Problem to work on: If an entry holds a picture, leave the picture out and output everything else exactly.

*** Materials provided ***

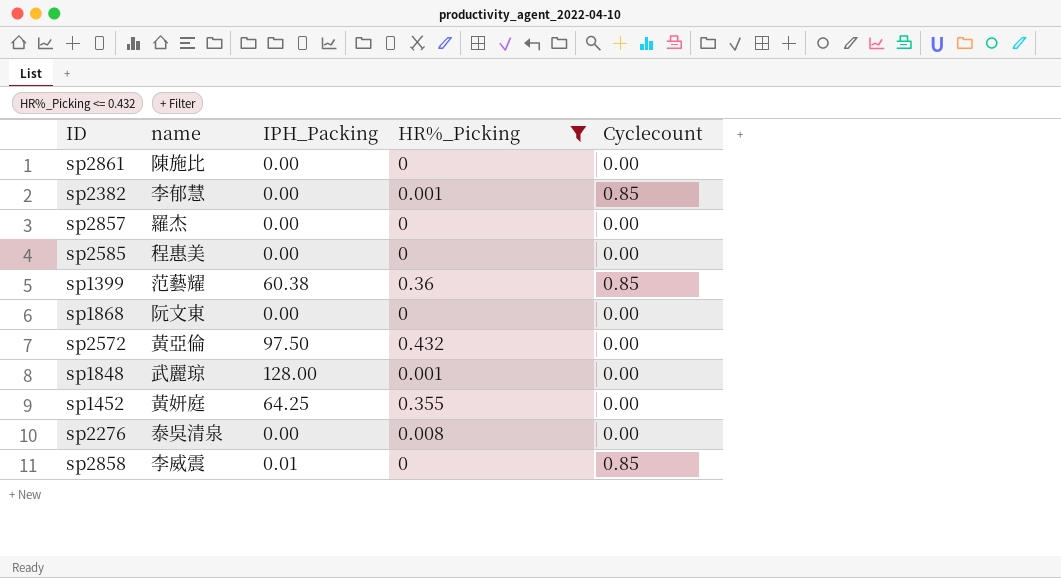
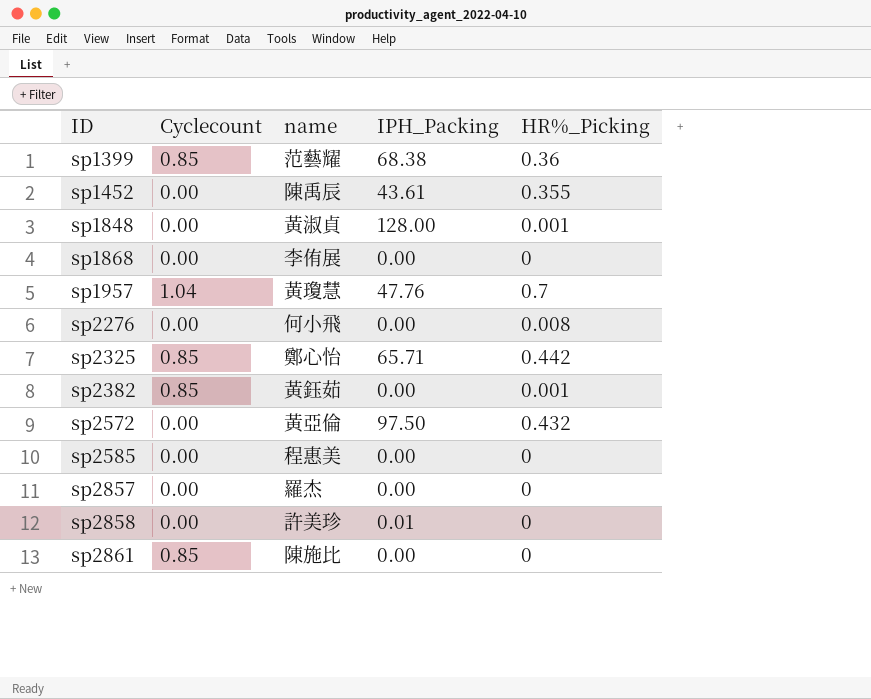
filter: HR%_Picking <= 0.432 -> none
row order: none -> ID ascending
column Cyclecount | position: 5 -> 2
sp1399 | IPH_Packing: 60.38 -> 68.38
sp1452 | name: 黃妍庭 -> 陳禹辰
sp1452 | IPH_Packing: 64.25 -> 43.61
sp1848 | name: 武麗琼 -> 黃淑貞
sp1868 | name: 阮文東 -> 李侑展
sp2276 | name: 泰吳清泉 -> 何小飛
sp2382 | name: 李郁慧 -> 黃鈺茹
sp2858 | Cyclecount: 0.85 -> 0.00
sp2858 | name: 李威震 -> 許美珍
sp2861 | Cyclecount: 0.00 -> 0.85

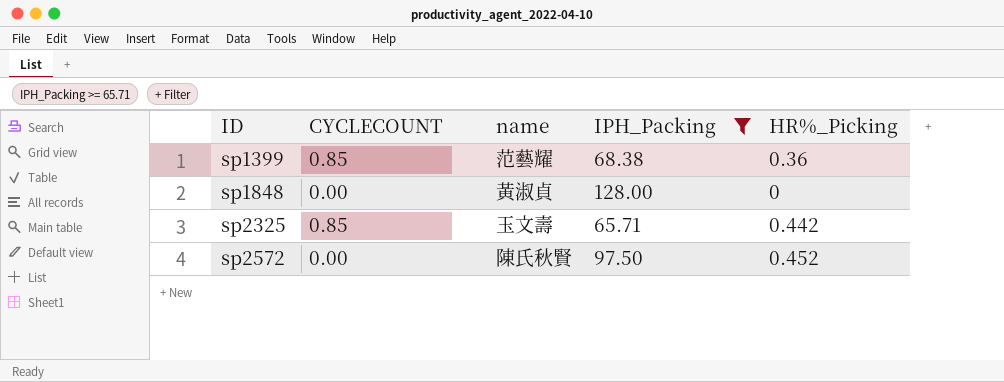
filter: none -> IPH_Packing >= 65.71
column name: Cyclecount -> CYCLECOUNT
sp1848 | HR%_Picking: 0.001 -> 0
sp2325 | name: 鄭心怡 -> 玉文壽
sp2572 | name: 黃亞倫 -> 陳氏秋賢
sp2572 | HR%_Picking: 0.432 -> 0.452

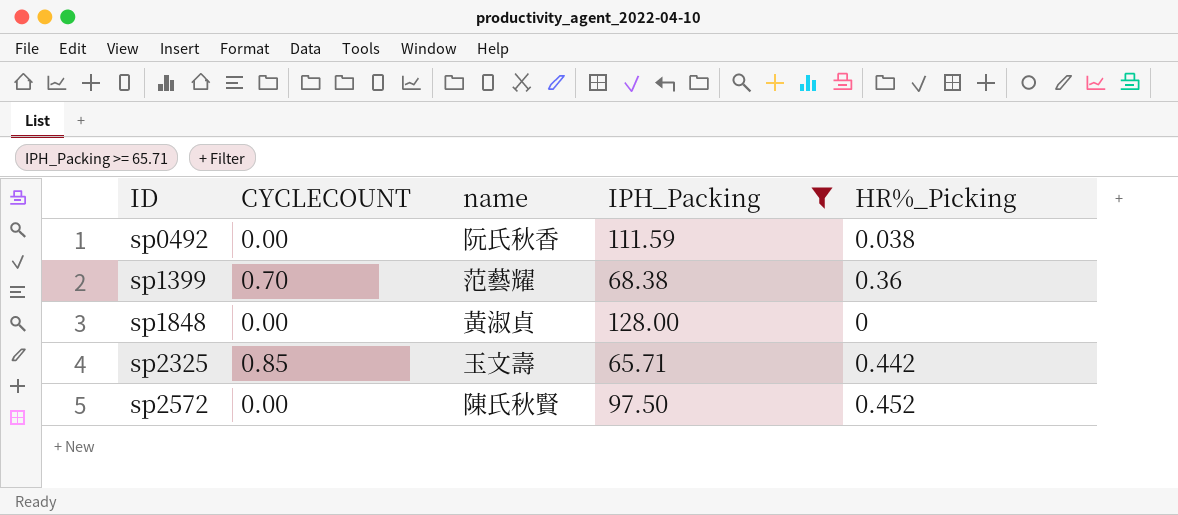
row sp0492: none -> 0.00 | 阮氏秋香 | 111.59 | 0.038
sp1399 | CYCLECOUNT: 0.85 -> 0.70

*** End of Materials provided ***

Your response:
filter: HR%_Picking <= 0.432 -> none
row order: none -> ID ascending
column Cyclecount | position: 5 -> 2
sp1399 | IPH_Packing: 60.38 -> 68.38
sp1452 | name: 黃妍庭 -> 陳禹辰
sp1452 | IPH_Packing: 64.25 -> 43.61
sp1848 | name: 武麗琼 -> 黃淑貞
sp1868 | name: 阮文東 -> 李侑展
sp2276 | name: 泰吳清泉 -> 何小飛
sp2382 | name: 李郁慧 -> 黃鈺茹
sp2858 | Cyclecount: 0.85 -> 0.00
sp2858 | name: 李威震 -> 許美珍
sp2861 | Cyclecount: 0.00 -> 0.85

filter: none -> IPH_Packing >= 65.71
column name: Cyclecount -> CYCLECOUNT
sp1848 | HR%_Picking: 0.001 -> 0
sp2325 | name: 鄭心怡 -> 玉文壽
sp2572 | name: 黃亞倫 -> 陳氏秋賢
sp2572 | HR%_Picking: 0.432 -> 0.452

row sp0492: none -> 0.00 | 阮氏秋香 | 111.59 | 0.038
sp1399 | CYCLECOUNT: 0.85 -> 0.70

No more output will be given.